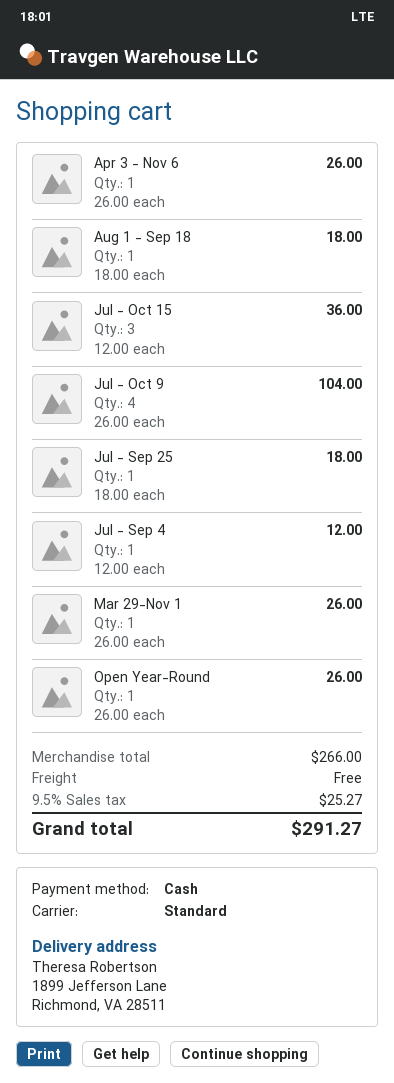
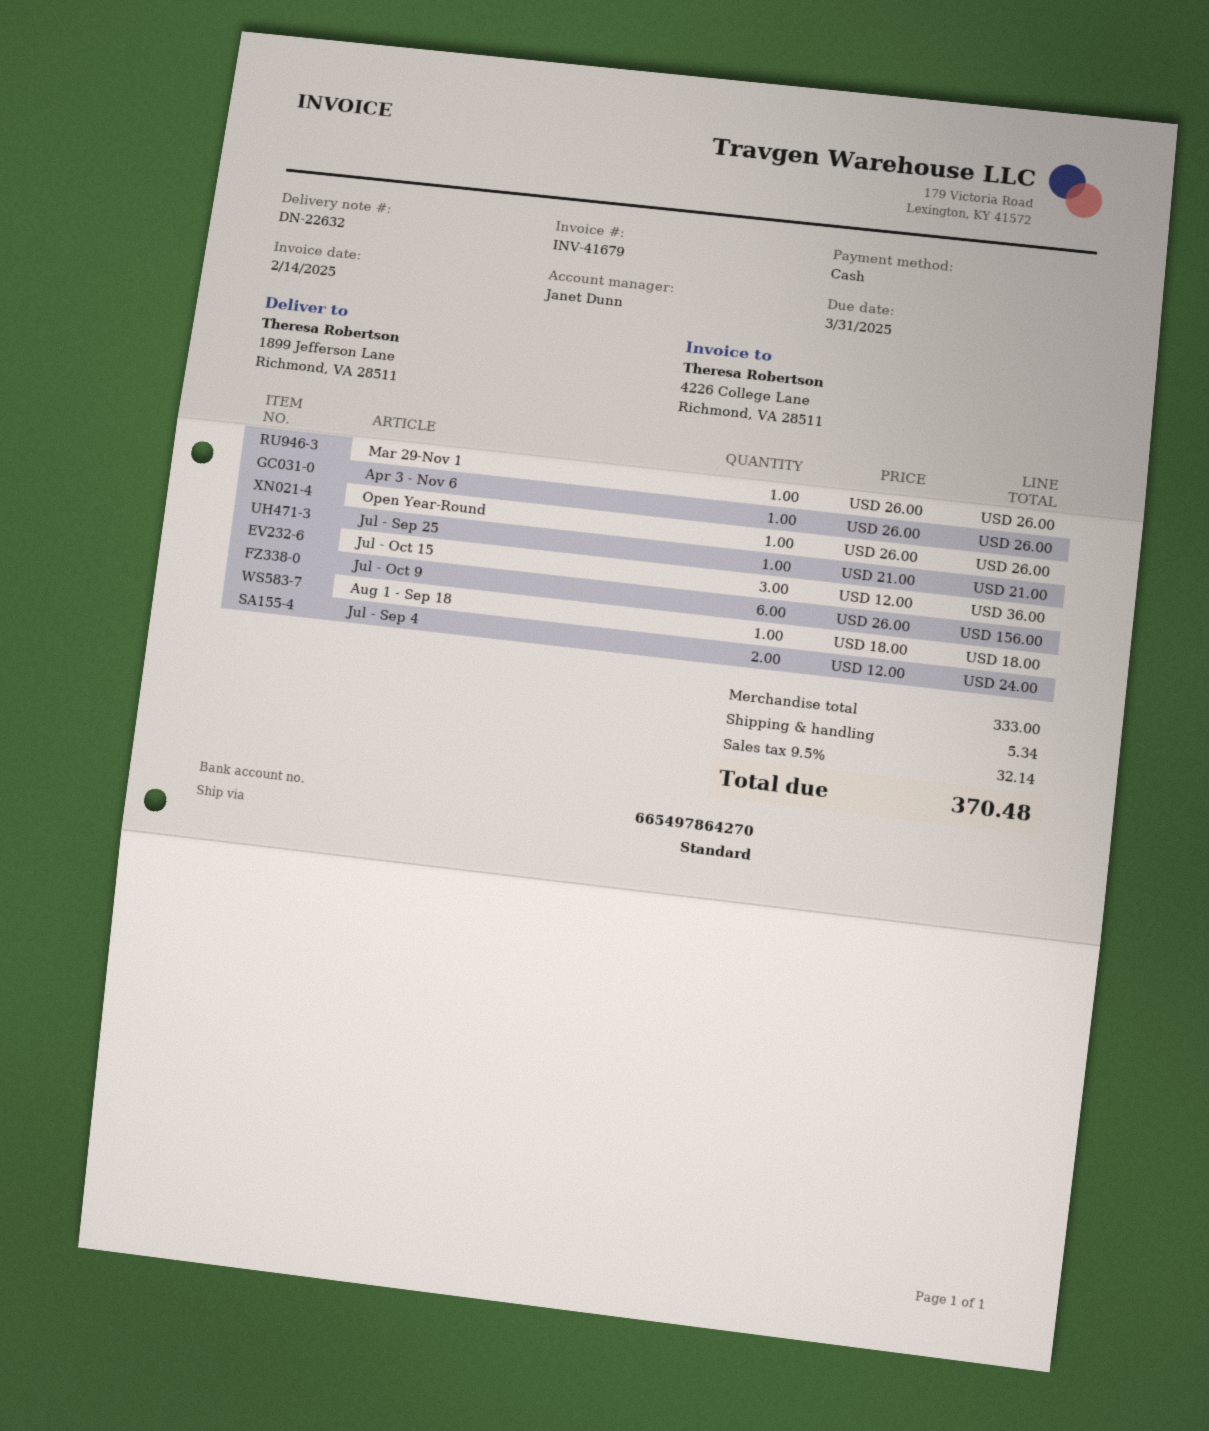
Jul - Oct 9: 4 x 26.00 = 104.00 -> 6 x 26.00 = 156.00
Jul - Sep 25: 1 x 18.00 = 18.00 -> 1 x 21.00 = 21.00
Jul - Sep 4: 1 x 12.00 = 12.00 -> 2 x 12.00 = 24.00
subtotal: 266.00 -> 333.00
shipping: 0.00 -> 5.34
tax: 9.5% = 25.27 -> 9.5% = 32.14
total: 291.27 -> 370.48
====================
#### What the task asks
Output every record above exactly, leaving out the pictures.

#### Task solution
Jul - Oct 9: 4 x 26.00 = 104.00 -> 6 x 26.00 = 156.00
Jul - Sep 25: 1 x 18.00 = 18.00 -> 1 x 21.00 = 21.00
Jul - Sep 4: 1 x 12.00 = 12.00 -> 2 x 12.00 = 24.00
subtotal: 266.00 -> 333.00
shipping: 0.00 -> 5.34
tax: 9.5% = 25.27 -> 9.5% = 32.14
total: 291.27 -> 370.48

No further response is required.